**What the task asks:** The records below are to be restated word for word, with every picture left out.

**Record extracts:**

◇ ◇ ◇

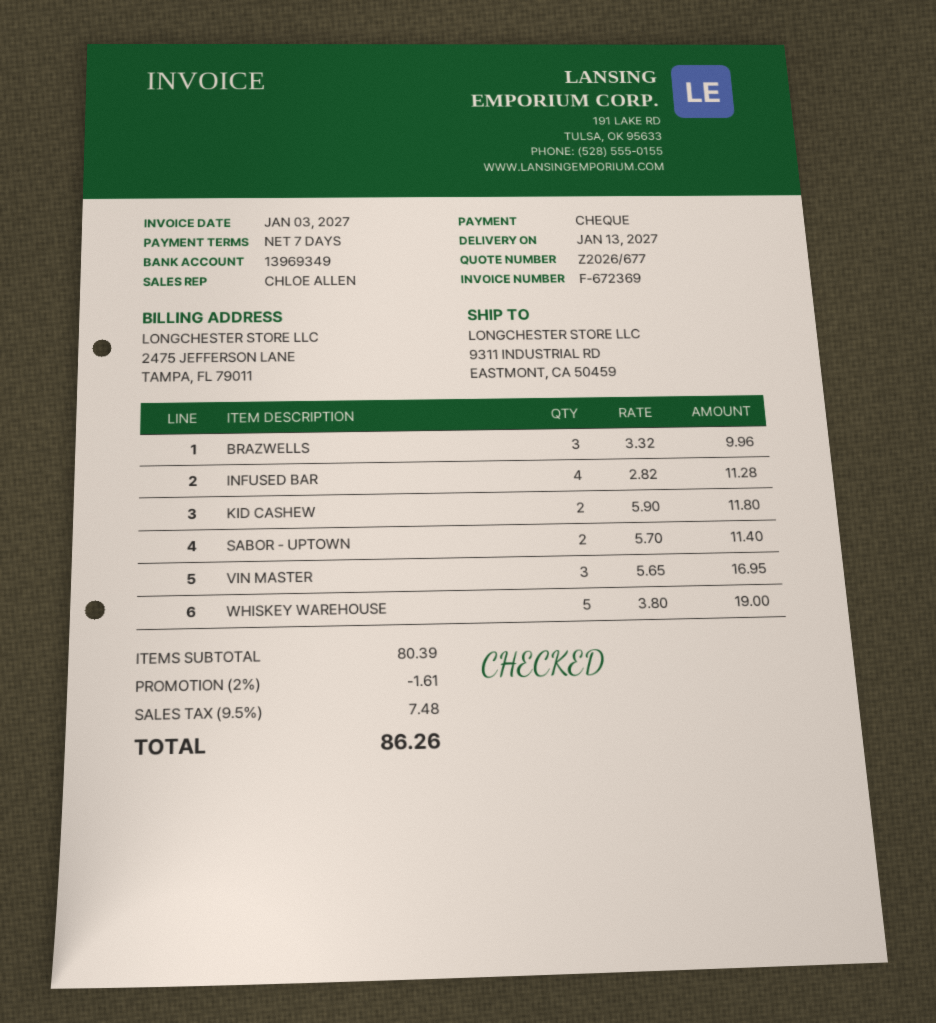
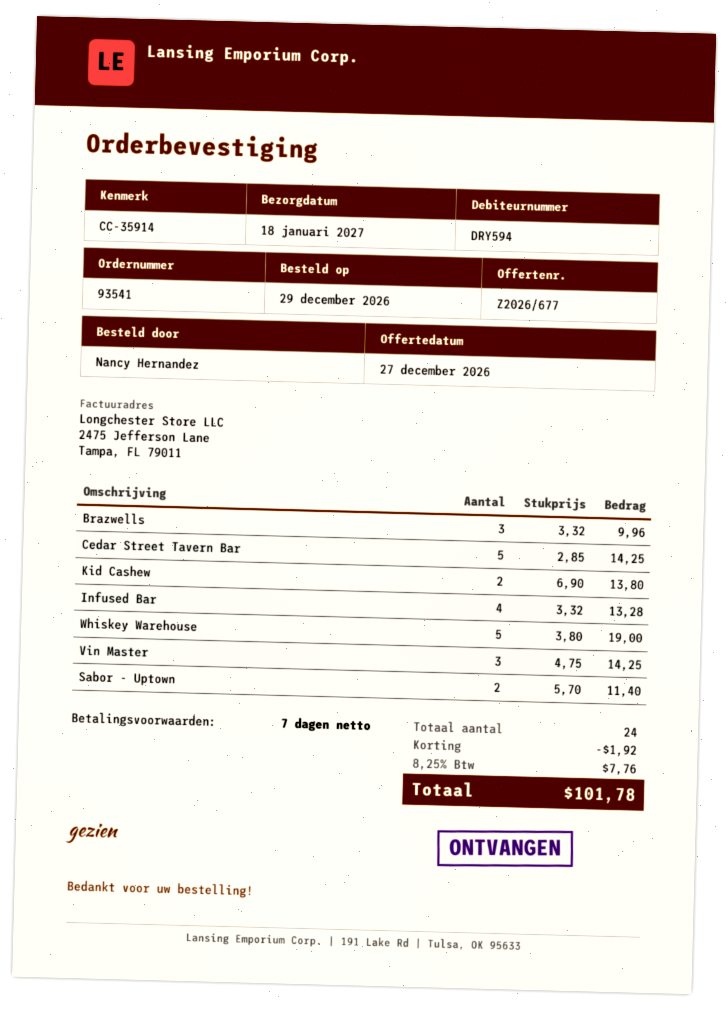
delivery date: 2027-01-13 -> 2027-01-18
INFUSED BAR: 4 x 2.82 = 11.28 -> 4 x 3.32 = 13.28
KID CASHEW: 2 x 5.90 = 11.80 -> 2 x 6.90 = 13.80
VIN MASTER: 3 x 5.65 = 16.95 -> 3 x 4.75 = 14.25
Cedar Street Tavern Bar: none -> 5 x 2.85 = 14.25
discount: 1.61 -> 1.92
tax: 9.5% = 7.48 -> 8.25% = 7.76
total: 86.26 -> 101.78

◇ ◇ ◇

**Answer to this task:**
delivery date: 2027-01-13 -> 2027-01-18
INFUSED BAR: 4 x 2.82 = 11.28 -> 4 x 3.32 = 13.28
KID CASHEW: 2 x 5.90 = 11.80 -> 2 x 6.90 = 13.80
VIN MASTER: 3 x 5.65 = 16.95 -> 3 x 4.75 = 14.25
Cedar Street Tavern Bar: none -> 5 x 2.85 = 14.25
discount: 1.61 -> 1.92
tax: 9.5% = 7.48 -> 8.25% = 7.76
total: 86.26 -> 101.78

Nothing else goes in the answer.